When the photo-sharing app launched it was used the domain instragr.am.
At the beginnings instagram.com was in the possesion of an US domain investor and a month later it passed in hands of Zhou Weiming, who has a complicated family. According to Facebook he was the relative of four people that it sued: three kids and a wife.
With Zhou acquiring the domain name, so the popularity came, reaching the million mark in December 2010. A month before the release, Instagram addressed for the US trademark on its name. In January 2011, Facebook decided to spend $100,000 for the domain.
In the same period of time, the whois information for instagram.com shifted for Zhou’s daughter, Zhou Murong, keeping the registrant email address intact, through Sedo.
According to the company’s complaint, Zhou Murong’ s mother and sisters are taking legal actions against her and Instagram in China, saying she has no authority to make this sell. To continue this situation, the company sustains the Chinese process is a fake and the family is playing a role.
To end this, Facebook expects that California court determines the sale valid and the registrar, MarkMonitor, do not transfer the domain to the family. The company won a 22 domain UDRP case before Murong Zhou, concerning the typos of its Instagram trademark.

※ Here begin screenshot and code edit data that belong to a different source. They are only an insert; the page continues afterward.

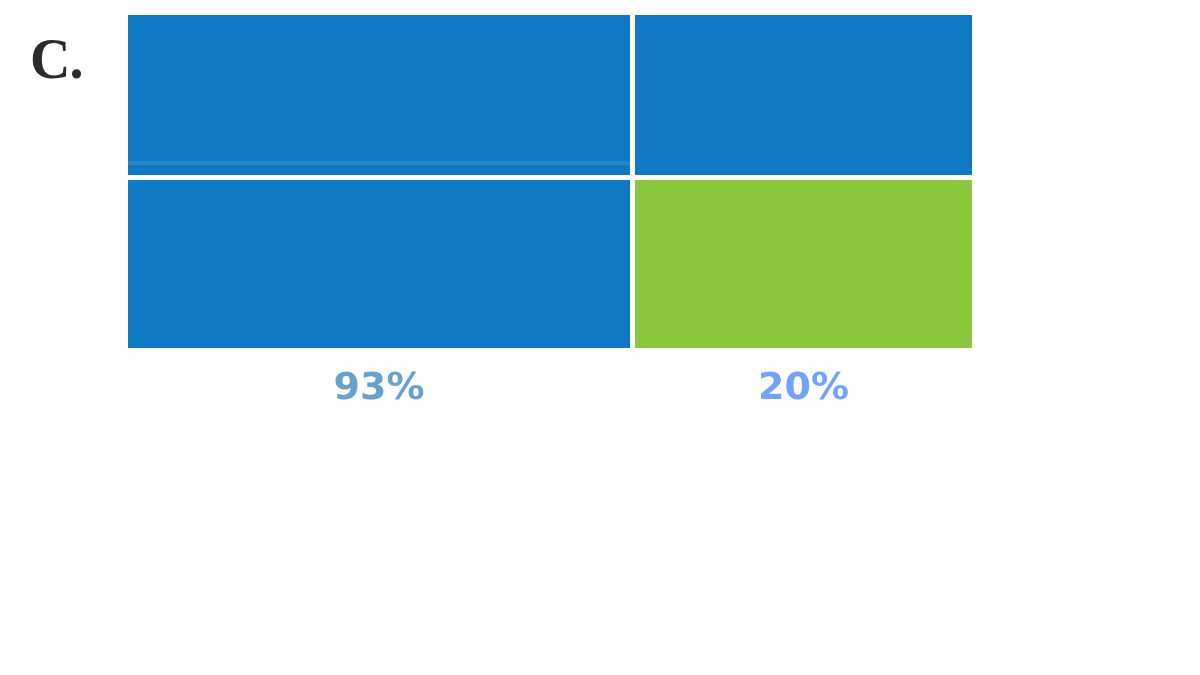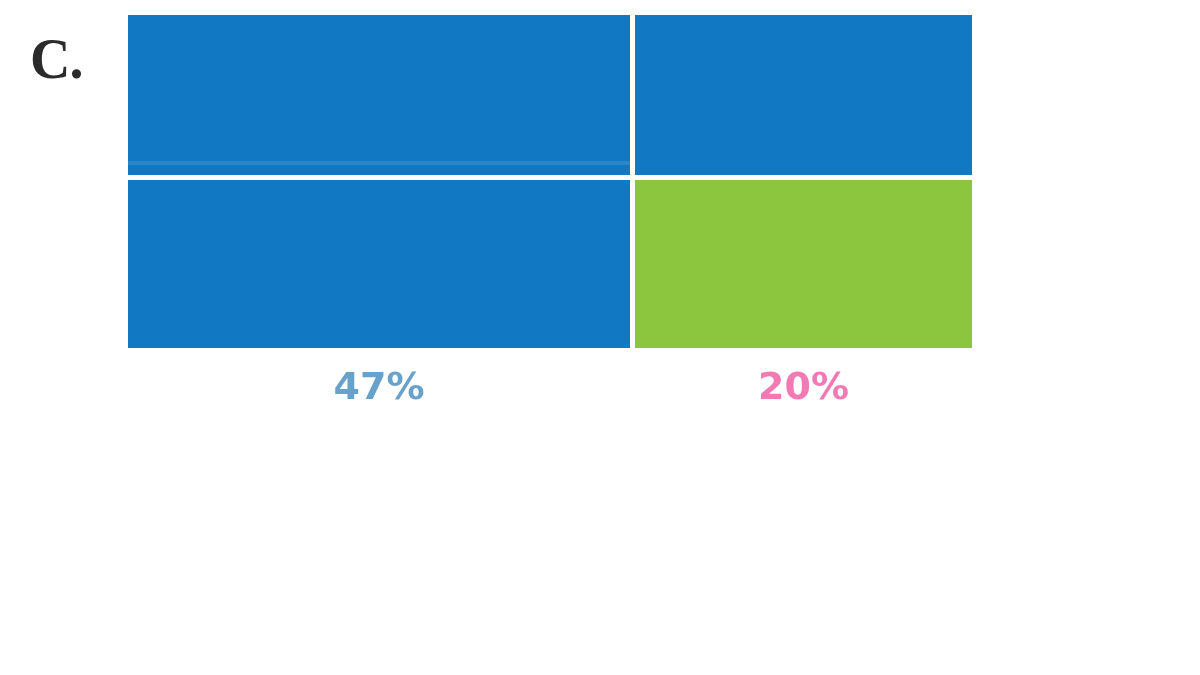--- a/index.html
+++ b/index.html
@@ -103,21 +103,21 @@
     opacity: 0.72;
   }
   #caption-major {
     left: 0px;
     width: 502px;
     color: #2f7fb8;
   }
   #caption-minor {
     left: 507px;
     width: 337px;
-    color: #ec4899;
+    color: #3b82f6;
   }
 </style>
 </head>
 <body>
 
 <div id="figure-root">
 
   <div id="panel-letter">C.</div>
 
   <div id="bar-matrix">
@@ -130,17 +130,17 @@
     </div>
 
     <div class="matrix-row" id="row-bottom">
       <div class="matrix-cell cell-major fill-blue"></div>
       <div class="matrix-cell cell-minor fill-green"></div>
     </div>
 
   </div>
 
   <div id="caption-row">
-    <div class="caption" id="caption-major">47%</div>
+    <div class="caption" id="caption-major">93%</div>
     <div class="caption" id="caption-minor">20%</div>
   </div>
 
 </div>
 
 </body></html>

|Number||Domain Name||Date of registration|
|1||instagr.com||October 13, 2010|
|2||instagam.com||October 20, 2010|
|3||instagra.com||October 20, 2010|
|4||instaram.com||October 20, 2010|
|5||istagram.com||October 23, 2010|
|6||instagrm.com||November 5, 2010|
|7||instagram.net||November 6, 2010|
|8||instgram.com||November 9, 2010|
|9||intagram.com||November 22, 2010|
|10||instangram.com||December 4, 2010|
|11||instragram.com||December 4, 2010|
|12||wwwinstagram.com||December 4, 2010|
|13||insagram.com||December 4, 2010|
|14||instagran.com||December 22, 2010|
|15||instargram.com||December 22, 2010|
|16||nstagram.com||December 22, 2010|
|17||instagram.co||December 22, 2010|
|18||graminsta.com||January 14, 2011|
|19||instegram.com||January 14, 2011|
|20||lnstagram.com||January 14, 2011|
|21||minstagram.com||January 14, 2011|
|22||winstagram.com||January 14, 2011|
Another case of cybersquatting was TeachBook.com, which it is a social networking website for teachers. Besides cybersquatting, Facebook filed a trademark violation process.
The second biggest single UDRP case filed by Facebook was against the same domainer, Mike Mann, for domains like: aboutfacebook.com, facebookbabes.com, facebookcheats.com, facebookclub.com, facebookdevelopment.com or killfacebook.com. Mike Mann is the co-founder of BuyDomains and one of the former holders of sex.com.